Table of Contents
This is a proposal of a mechanism for Amanda to support arbitrary backup programs, that relies on a generic backup driver and scripts or programs that interface with backup programs such as dump, tar, smbclient, and others. It can also be used to introduce pre- and post-backup commands.
The interface is simple, but supports everything that is currently supported by Amanda, and it can be consistently extended to support new abstractions that may be introduced in the backup driver in the future.
This proposal does not imply any modification in the Amanda protocol or in Amanda servers; only Amanda clients have to be modified. By Amanda clients, we refer to hosts whose disks are to be backed up; an Amanda server is a host connected to a tape unit.
Currently (as of release 2.4.1 of Amanda), Amanda clients support three operations: selfcheck, estimate and backup.
Selfcheck is used by the server program amcheck, to check whether a client is responding or if there are configuration or permission problems in the client that might prevent the backup from taking place.
Estimates are requested by the Amanda planner, that runs on the server and collects information about the expected sizes of backups of each disk at several levels. Given this information and the amount of available tape space, the planner can select which disks and which levels it should tell dumper to run.
dumper is yet another server-side program; it requests clients to perform dumps, as determined by planner, and stores these dumps in holding disks or sends them directly to the taper program. The interaction between dumper and taper is beyond the scope of this text.
We are going to focus on the interaction between the Amanda client program and wrappers of dump programs. These wrappers must implement the DUMPER API. The dumptype option `program' should name the wrapper that will be used to back up filesystems of that dumptype. One wrapper may call another, so as to extend its functionality.
Different backup programs present distinct requirements; some must be run as super-user, whereas others can be run under other user-ids. Some require a directory name, the root of the tree to be backed up; others prefer a raw device name; some don't even refer to local disks (SAMBA). Some wrappers may need to know a filesystem type in order to decide which particular backup program to use (dump, vdump, vxdump, xfsdump, backup).
Some provide special options for estimates, whereas others must be started as if a complete dump were to be performed, and must be killed as soon as they print an estimate.
Furthermore, the output formats of these backup programs vary wildly. Some will print estimates and total sizes in bytes, in 512-byte tape blocks units, in Kbytes, Mbytes, Gbytes, and possibly Tbytes in the near future. Some will print a timestamp for the backup; some won't.
There are also restrictions related with possible scheduling policies. For example, some backup programs only support full backups or incrementals based on the last full backup (0-1). Some support full backups or incrementals based on the last backup, be it a full or an incremental backup (0-inf++). Some support incrementals based on a timestamp (incr/date); whereas others are based on a limited number of incremental levels, but incrementals of the same level can be repeated, such as dump (0-9).
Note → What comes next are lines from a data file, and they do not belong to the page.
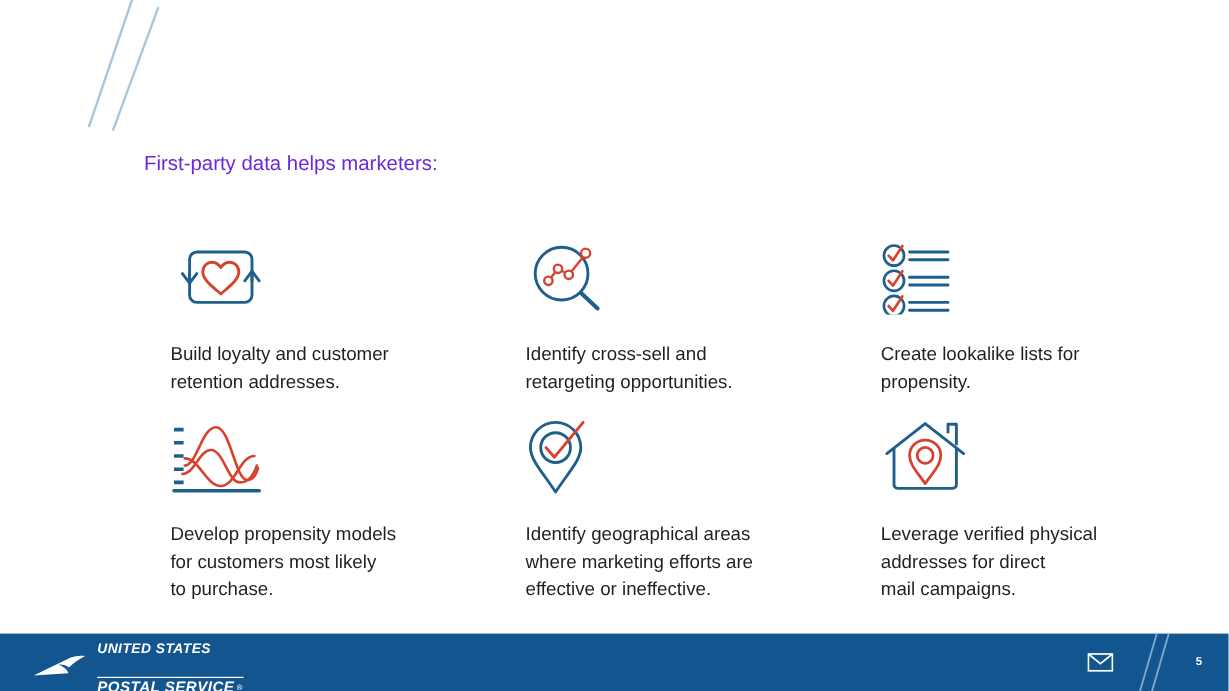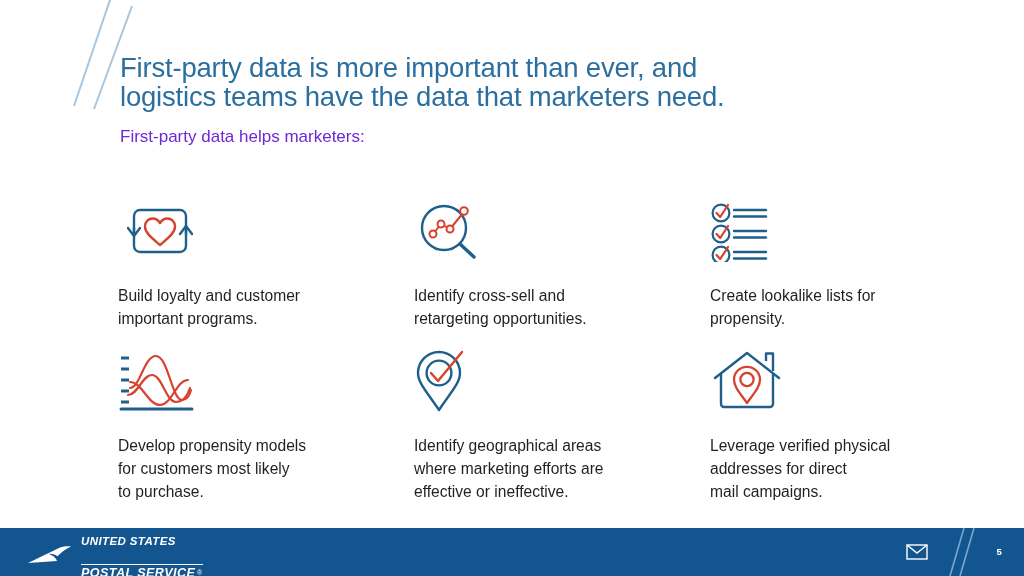"First-party data is more important" div.headline { html: <div> <span>First-party data is more important than ever, and</span> <span>logistics teams have the data that marketers need.</span> </div> -> none }
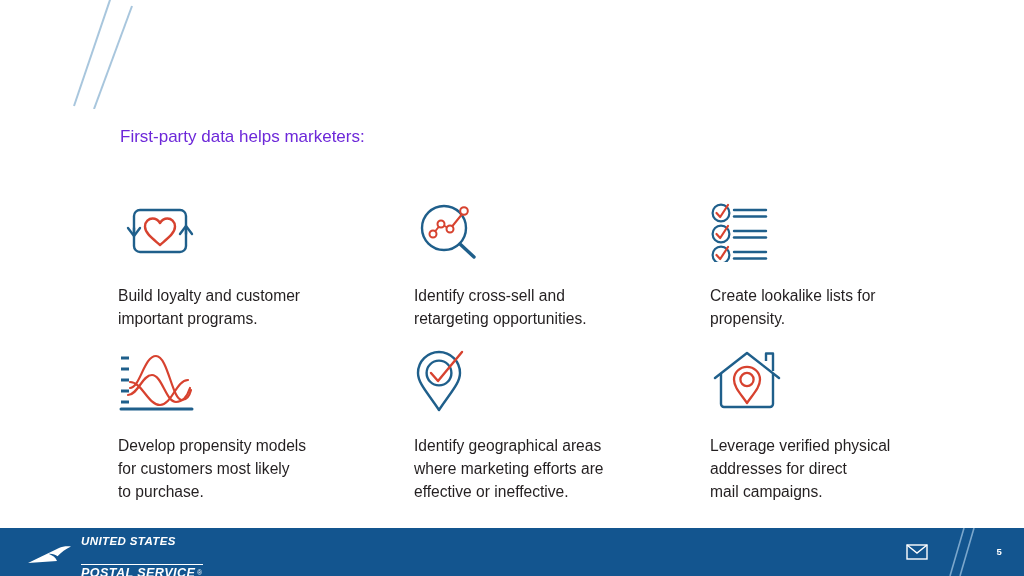"Build loyalty and customer" .cell { margin-left: none -> 24px }
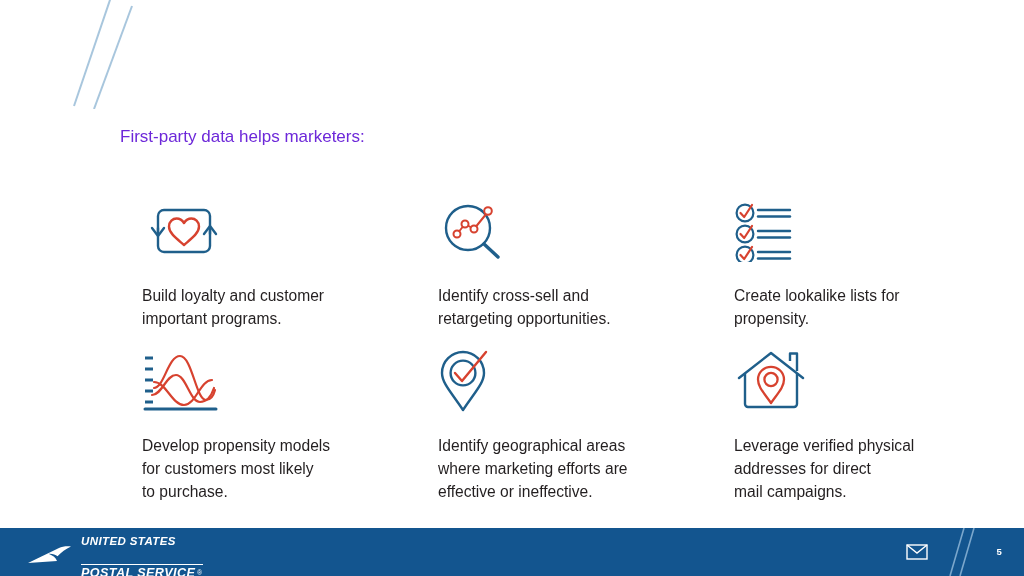"important programs." span.ln { text: important programs -> retention addresses }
Amanda was originally built upon DUMP incremental levels, so this is the only model it currently supports. Backup programs that use other incremental management mechanisms had to be adapted to this policy. Wrapper scripts are responsible for this adaptation.
Another important issue has to do with index generation. Some backup programs can generate indexes, but each one lists files in its own particular format, but they must be stored in a common format, so that the Amanda server can manipulate them.
The DUMPER API must accomodate for all these variations.
We are going to define a standard format of argument lists that the backup driver will provide to wrapper programs, and the expected result of the execution of these wrappers.
The first argument to a wrapper should always be a command name. If no arguments are given, or an unsupported command is requested, an error message should be printed to stderr, and the program should terminate with exit status 1.
As a general mechanism for Amanda to probe for features provided by a backup program, a wrapper script must support at least the `support' command. Some features must be supported, and Amanda won't ever ask about them. Others will be considered as extensions, and Amanda will ask the wrapper whether they are supported before issuing the corresponding commands.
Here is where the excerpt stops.